The Court therefore declines to award pre-judgment interest on Select Comfort's award for the attorneys' fees and expenses it incurred in this action. As for post-judgment interest on that award, 28 U.S.C. § 1961, as indicated above, governs in this diversity action. See El-Tabech v. Clarke, 616 F.3d 834, 841 n.2 (8th Cir. 2010) ("The phrase `any money judgment' in section 1961(a) is construed as including a judgment awarding attorneys' fees.") (quoting Jenkins v.
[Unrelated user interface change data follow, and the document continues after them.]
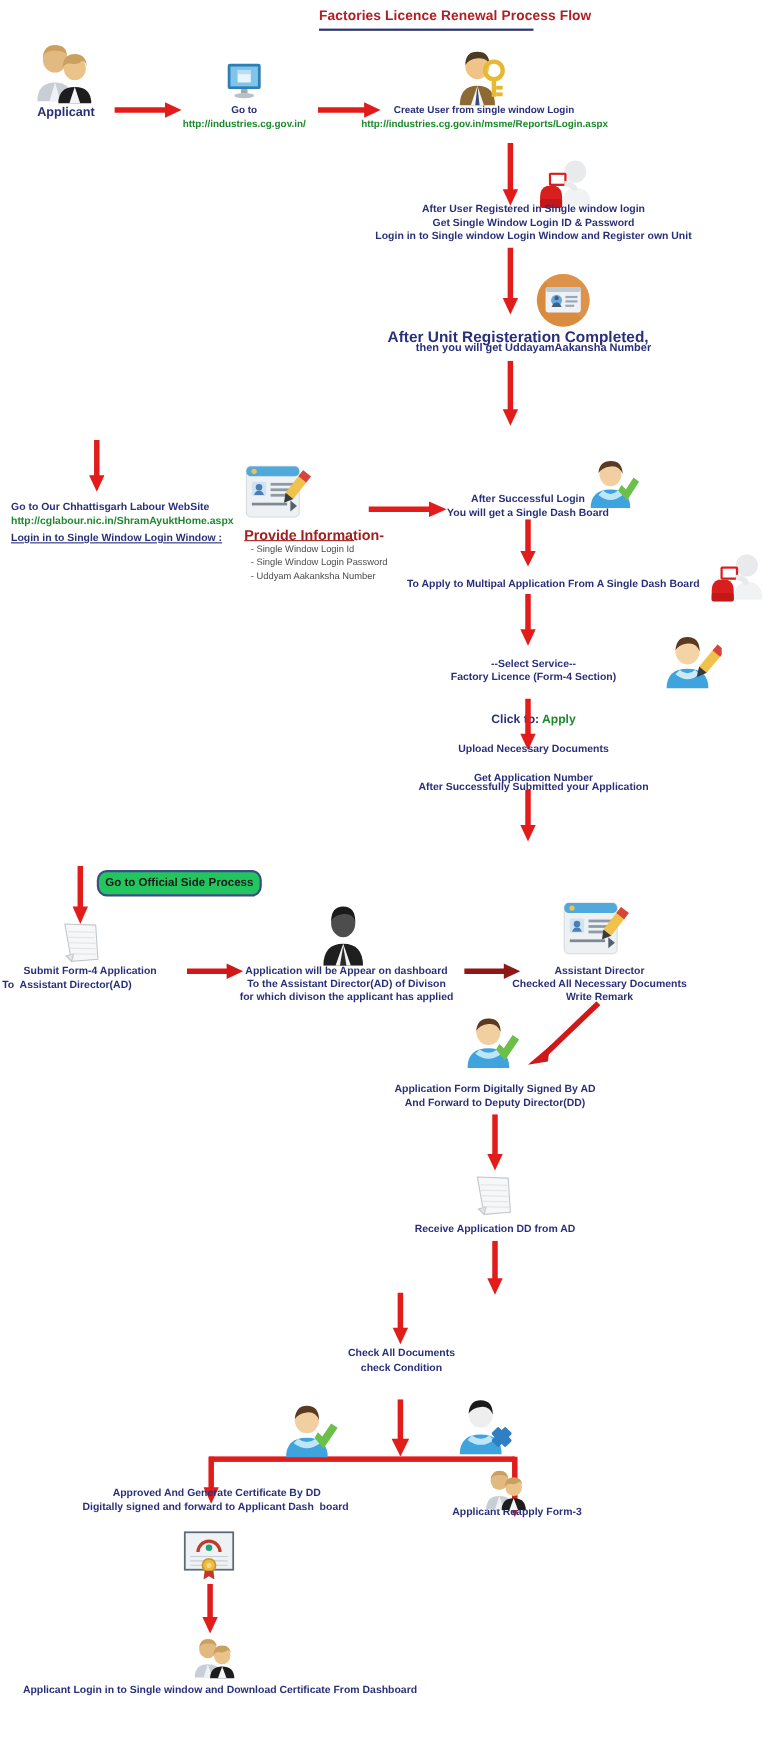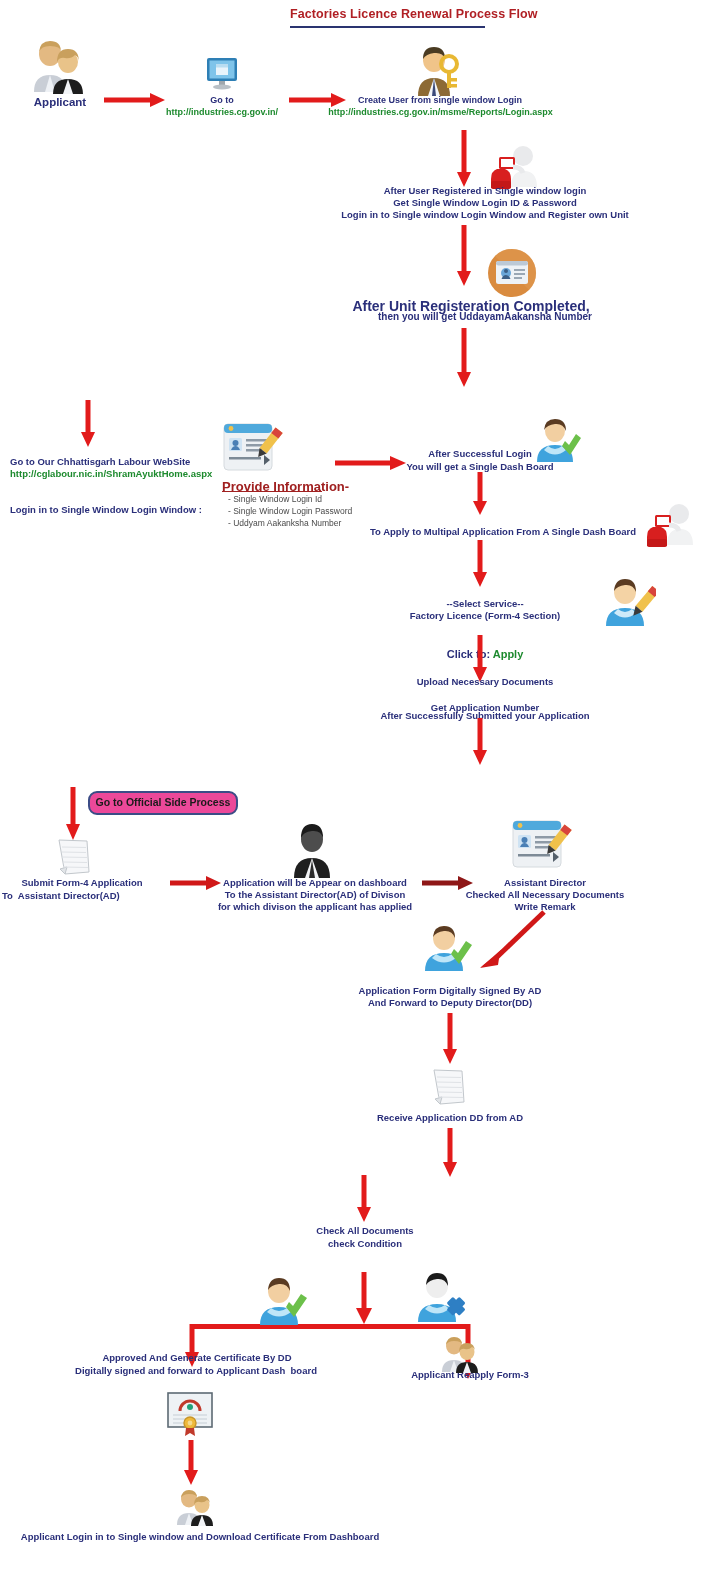--- a/index.html
+++ b/index.html
@@ -14,21 +14,21 @@
   .gray{color:#4a4a4a;}
   .title{position:absolute;color:#b01f24;font-weight:bold;font-size:12.5px;letter-spacing:.1px;white-space:nowrap;}
   .titleline{position:absolute;height:2px;background:#2a3470;}
   
   .ar{position:absolute;}
   .hbar{position:absolute;background:#e21b1b;}
   
   .callout{position:absolute;background:#c9cbd1;border:2px solid #3b4c86;border-radius:9px;
            color:#1b1b1b;font-weight:bold;font-size:10.5px;text-align:center;line-height:1.25;
            display:flex;align-items:center;justify-content:center;box-sizing:border-box;}
-  .callout.blue{background:#ec4899;}
+  .callout.blue{background:#22c55e;}
   .tail{position:absolute;width:0;height:0;}
   .icon{position:absolute;}
   .icon svg{display:block;}
 </style>
 </head>
 <body>
 
 <div id="canvas">
 
   <div class="title" style="left:290px;top:7px;">Factories Licence Renewal Process Flow</div>
@@ -134,21 +134,21 @@
     <polygon points="2,44 9,59 16,44" fill="#e21b1b"></polygon>
   </svg>
 
   <svg class="ar" style="left:79px;top:400px;" width="18" height="48">
     <line x1="9" y1="0" x2="9" y2="34" stroke="#e21b1b" stroke-width="5"></line>
     <polygon points="2,32 9,47 16,32" fill="#e21b1b"></polygon>
   </svg>
 
   <div class="t l" style="left:10px;top:456px;width:230px;font-size:9.5px;">Go to Our Chhattisgarh Labour WebSite</div>
   <div class="t l green" style="left:10px;top:468px;width:230px;font-size:9.5px;">http://cglabour.nic.in/ShramAyuktHome.aspx</div>
-  <div class="t l" style="left:10px;top:504px;width:240px;font-size:9.5px;">Login in to Single Window Login Window :</div>
+  <div class="t l" style="left:10px;top:484px;width:240px;font-size:9.5px;text-decoration:underline;">Login in to Single Window Login Window :</div>
 
   <div class="icon" style="left:222px;top:421px;">
     <svg width="62" height="58" viewBox="0 0 62 58">
       <rect x="2" y="3" width="48" height="46" rx="4" fill="#eef1f4" stroke="#d5dade"></rect>
       <rect x="2" y="3" width="48" height="9" rx="4" fill="#4fa9dc"></rect>
       <circle cx="9" cy="7.5" r="2.4" fill="#f0c14b"></circle>
       <rect x="7" y="17" width="13" height="13" rx="1.5" fill="#cfe3f3"></rect>
       <circle cx="13.5" cy="22" r="3" fill="#4a7fb5"></circle>
       <path d="M9 29 q1.5-4 4.5-4 q3 0 4.5 4z" fill="#4a7fb5"></path>
       <rect x="24" y="18" width="22" height="2.5" fill="#8e9aa6"></rect>

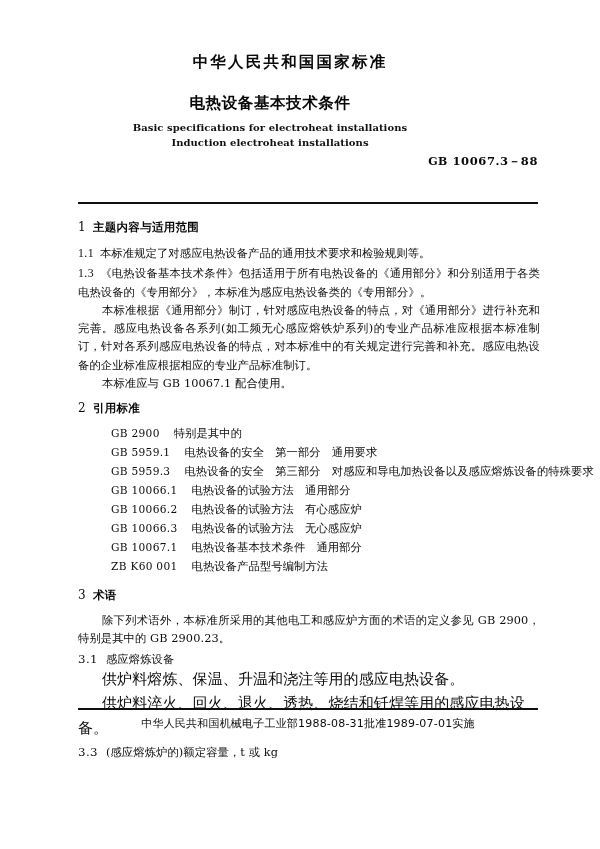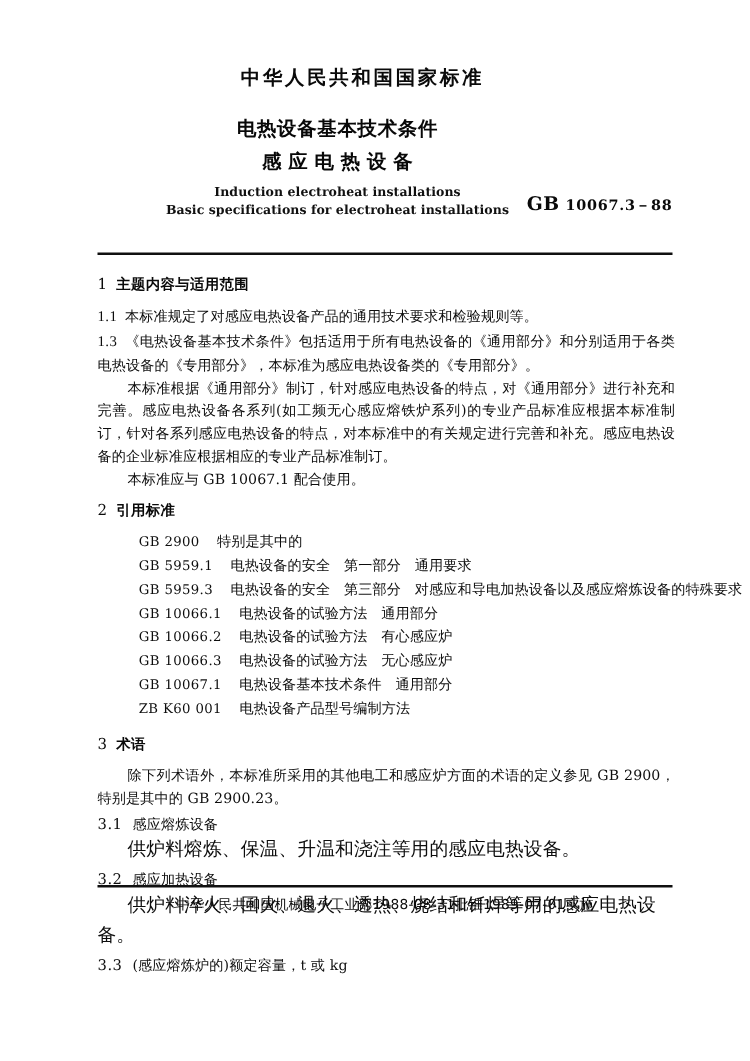--- a/index.html
+++ b/index.html
@@ -86,21 +86,21 @@
     right: 0;
     top: 60px;
     font-family: "DejaVu Serif", "Liberation Serif", serif;
     font-weight: bold;
     font-size: 11.5px;
     letter-spacing: 0.6px;
     white-space: nowrap;
     color: #0a0a0a;
   }
   .std-number .gb-prefix {
-    font-size: 15px;
+    font-size: 11px;
     letter-spacing: 0.5px;
   }
 
   
   .rule {
     position: absolute;
     left: 78px;
     width: 460px;
     height: 2px;
     background: #101010;
@@ -217,24 +217,23 @@
 <body>
 
 <div class="page">
 
   <div class="masthead">
     <div class="nat-standard-line">中华人民共和国国家标准</div>
 
     <div class="title-row">
       <div class="title-block">
         <div class="doc-title-cn-1">电热设备基本技术条件</div>
-        <div class="doc-title-cn-2">感应电热设备</div>
         <div class="doc-title-en">
+          <div>Basic specifications for electroheat installations</div>
           <div>Induction electroheat installations</div>
-          <div>Basic specifications for electroheat installations</div>
         </div>
       </div>
 
       <div class="std-number">
         <span class="gb-prefix">GB</span>
         <span>10067.3－88</span>
       </div>
     </div>
   </div>
 
@@ -298,23 +297,20 @@
       <span class="sec-num">3</span><span>术语</span>
     </div>
 
     <p class="clause clause-ind clause-tight">除下列术语外，本标准所采用的其他电工和感应炉方面的术语的定义参见 GB 2900，特别是其中的 GB 2900.23。</p>
 
     <p class="sub-head">
       <span class="cl-num">3.1</span><span>感应熔炼设备</span>
     </p>
     <p class="sub-body">供炉料熔炼、保温、升温和浇注等用的感应电热设备。</p>
 
-    <p class="sub-head">
-      <span class="cl-num">3.2</span><span>感应加热设备</span>
-    </p>
     <p class="sub-body">供炉料淬火、回火、退火、透热、烧结和钎焊等用的感应电热设备。</p>
 
     <p class="sub-head">
       <span class="cl-num">3.3</span><span>(感应熔炼炉的)额定容量，t 或 kg</span>
     </p>
 
   </div>
 
   <div class="rule rule-bottom"></div>
 

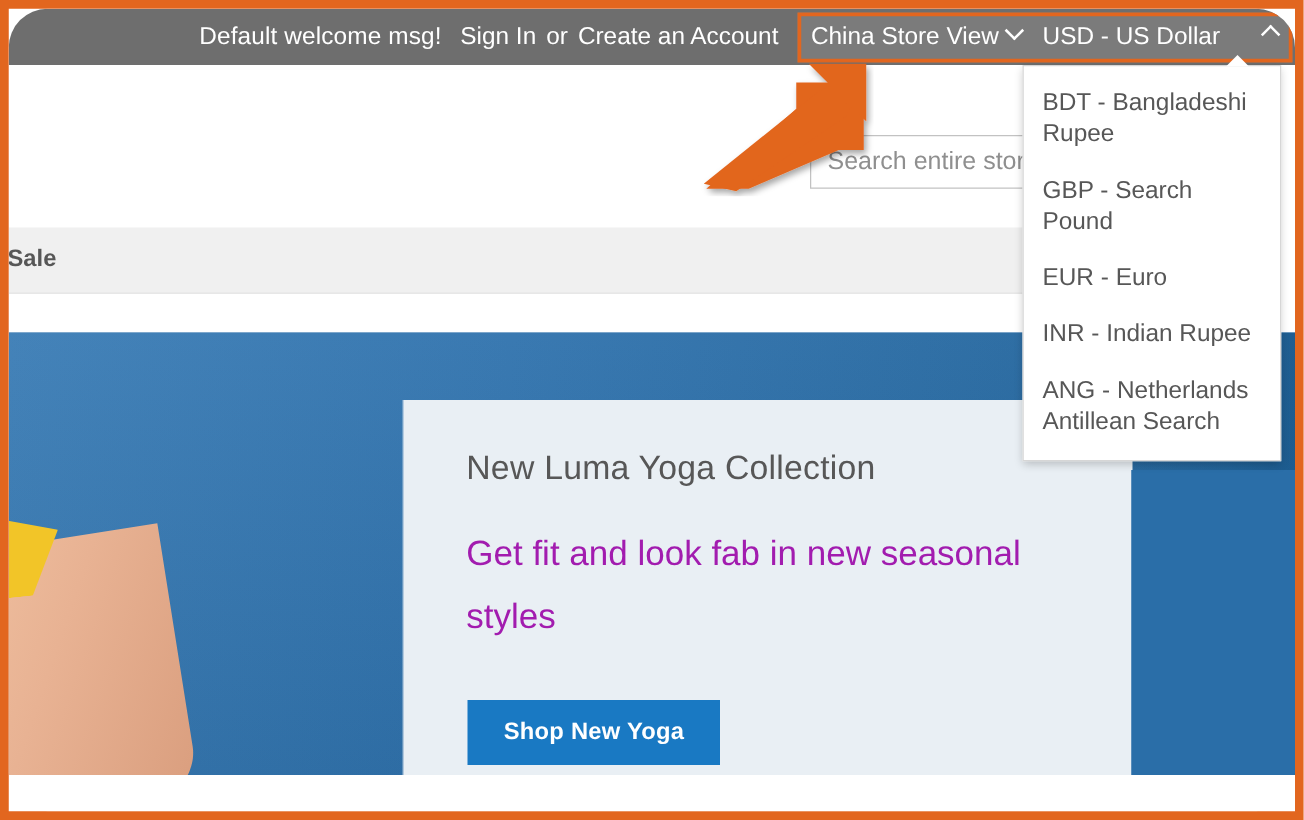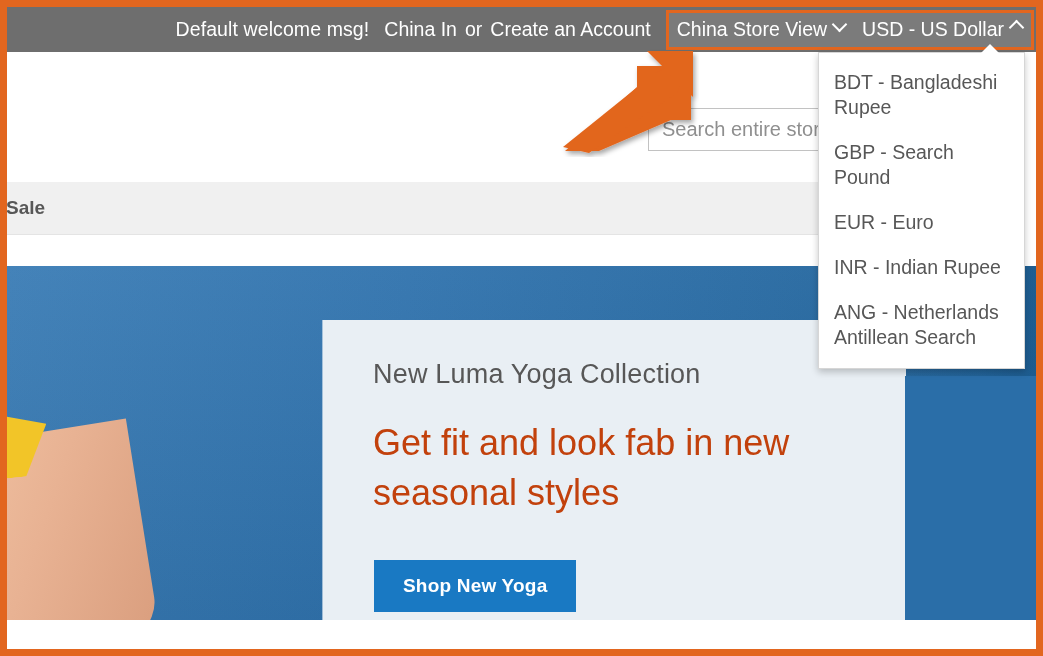--- a/index.html
+++ b/index.html
@@ -21,20 +21,21 @@
     background: #ffffff;
     border: 7px solid #e2661f;
     overflow: hidden;
   }
 
   #page {
     position: absolute;
     inset: 0;
     overflow: hidden;
     background: #ffffff;
+    border-radius: 31px;
   }
 
   
   #topbar {
     position: absolute;
     top: 0;
     left: 0;
     width: 1029px;
     height: 45px;
     background: #6e6e6e;
@@ -85,21 +86,21 @@
 
   .switcher {
     display: flex;
     align-items: flex-start;
     color: #ffffff;
     font-size: 19.5px;
     cursor: pointer;
     white-space: nowrap;
   }
 
-  .switcher + .switcher { margin-left: 16px; }
+  .switcher + .switcher { margin-left: 16px; gap: 28px; }
 
   .chev {
     display: inline-block;
     margin-left: 7px;
     width: 12px;
     height: 12px;
     position: relative;
     flex: 0 0 auto;
   }
   .chev::before {
@@ -242,23 +243,23 @@
     font-weight: normal;
     letter-spacing: 0.2px;
     white-space: nowrap;
   }
 
   #hero-title {
     position: absolute;
     left: 50px;
     top: 98px;
     width: 510px;
-    font-size: 36px;
+    font-size: 28px;
     line-height: 50px;
-    color: #c2410c;
+    color: #a21caf;
     font-weight: normal;
   }
 
   #hero-cta {
     position: absolute;
     left: 51px;
     top: 240px;
     background: #1979c3;
     color: #ffffff;
     font-size: 19px;
@@ -327,21 +328,21 @@
 <body>
 
 <div id="screenshot">
   <div id="page">
 
     <div id="topbar">
       <div class="topbar-inner">
 
         <span class="welcome-msg">Default welcome msg!</span>
 
-        <a class="topbar-link">China In</a>
+        <a class="topbar-link">Sign In</a>
 
         <span class="topbar-sep">or</span>
 
         <a class="topbar-link">Create an Account</a>
 
         <div id="switcher-highlight">
 
           <div class="switcher">
             <span>China Store View</span>
             <span class="chev down"></span>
Missouri, 931 F.2d 1273, 1275 (8th Cir. 1991)).

Conclusion

For the reasons and in the manner discussed above, Select Comfort's Motion for an Award of Attorneys' Fees, Costs, and Interest from Arrowood is granted in part and denied in part. Select Comfort recovers from Arrowood $699,633 on its breach of contract claim, inclusive of pre-judgment interest calculated under Minn. Stat. § 60A.0811, and $849,208 in attorneys' fees and costs. Post-judgment interest will accrue on both of those amounts in accordance with 28 U.S.C. § 1961.

Based on the files, records, and proceedings herein, and for the reasons stated above, IT IS ORDERED THAT:

1. Select Comfort Corporation's Amended Motion for an Award of Attorneys' Fees, Costs, and Interest [ECF No. 364] is GRANTED IN PART and DENIED IN PART consistent with the memorandum above. 2. The Order [ECF No. 355] and Judgment [ECF No. 357] entered on June 30, 2015 are VACATED. 3. Arrowood Indemnity Company shall pay Select Comfort Corporation $1,548,841, with post-judgment interest accruing on that amount at the applicable federal interest rate under 28 U.S.C. § 1961 from the date judgment is entered in accordance with this order until payment is made. That $1,548,841 consists of: $407,000 awarded in accordance with the jury's special verdict; $292,633 in pre-judgment interest on that $407,000, calculated at a rate of 10% per annum from June 11, 2008 through August 19, 2015 under Minn. Stat. § 60A.0811; and $849,208 in attorneys' fees and expenses incurred in this action. 4. Arrowood Indemnity Company's third-party claims against St. Paul Mercury Insurance Company are DISMISSED WITH PREJUDICE pursuant to those parties' Stipulation for Dismissal with Prejudice [ECF No. 353].

LET JUDGMENT BE ENTERED ACCORDINGLY.

FootNotes


1. Select Comfort argues in the alternative that it may also recover its attorneys' fees and expenses under the supplementary payment provisions of the CGL policies, in accordance with Security Mutual Casualty Company v. Luthi, 226 N.W.2d 878 (Minn. 1975). Because Select Comfort's fees and expenses are recoverable under Morrison, the Court does not reach this issue.